**TASK:** Give again the lines of the data from its first line through the line with "- 37 Available". Change nothing.

**DATA IN THIS EXERCISE:**
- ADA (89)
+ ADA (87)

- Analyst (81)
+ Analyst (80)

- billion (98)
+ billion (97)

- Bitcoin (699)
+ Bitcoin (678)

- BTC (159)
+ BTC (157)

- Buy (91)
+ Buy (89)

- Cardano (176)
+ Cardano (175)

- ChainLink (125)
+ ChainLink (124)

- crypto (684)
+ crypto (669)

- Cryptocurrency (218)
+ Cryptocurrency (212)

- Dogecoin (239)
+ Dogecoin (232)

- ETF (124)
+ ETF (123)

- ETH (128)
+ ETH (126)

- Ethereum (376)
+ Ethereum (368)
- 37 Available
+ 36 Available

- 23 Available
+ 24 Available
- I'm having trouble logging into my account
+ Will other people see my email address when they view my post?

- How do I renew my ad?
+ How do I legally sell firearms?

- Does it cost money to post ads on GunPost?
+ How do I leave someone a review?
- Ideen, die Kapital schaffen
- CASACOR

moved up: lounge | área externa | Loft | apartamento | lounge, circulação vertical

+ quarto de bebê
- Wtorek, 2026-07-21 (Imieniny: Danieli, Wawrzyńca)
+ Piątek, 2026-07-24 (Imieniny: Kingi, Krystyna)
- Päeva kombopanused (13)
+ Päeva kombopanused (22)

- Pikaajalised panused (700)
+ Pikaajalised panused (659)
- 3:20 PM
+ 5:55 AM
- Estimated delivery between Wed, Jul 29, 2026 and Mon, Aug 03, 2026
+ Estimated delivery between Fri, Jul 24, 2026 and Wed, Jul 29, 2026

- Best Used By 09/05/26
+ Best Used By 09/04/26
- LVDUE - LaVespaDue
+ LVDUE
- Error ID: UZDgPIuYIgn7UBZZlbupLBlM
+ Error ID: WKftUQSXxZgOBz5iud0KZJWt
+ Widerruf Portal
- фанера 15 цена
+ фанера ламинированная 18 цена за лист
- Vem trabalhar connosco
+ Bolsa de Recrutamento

**TASK RESPONSE:**
- ADA (89)
+ ADA (87)

- Analyst (81)
+ Analyst (80)

- billion (98)
+ billion (97)

- Bitcoin (699)
+ Bitcoin (678)

- BTC (159)
+ BTC (157)

- Buy (91)
+ Buy (89)

- Cardano (176)
+ Cardano (175)

- ChainLink (125)
+ ChainLink (124)

- crypto (684)
+ crypto (669)

- Cryptocurrency (218)
+ Cryptocurrency (212)

- Dogecoin (239)
+ Dogecoin (232)

- ETF (124)
+ ETF (123)

- ETH (128)
+ ETH (126)

- Ethereum (376)
+ Ethereum (368)
- 37 Available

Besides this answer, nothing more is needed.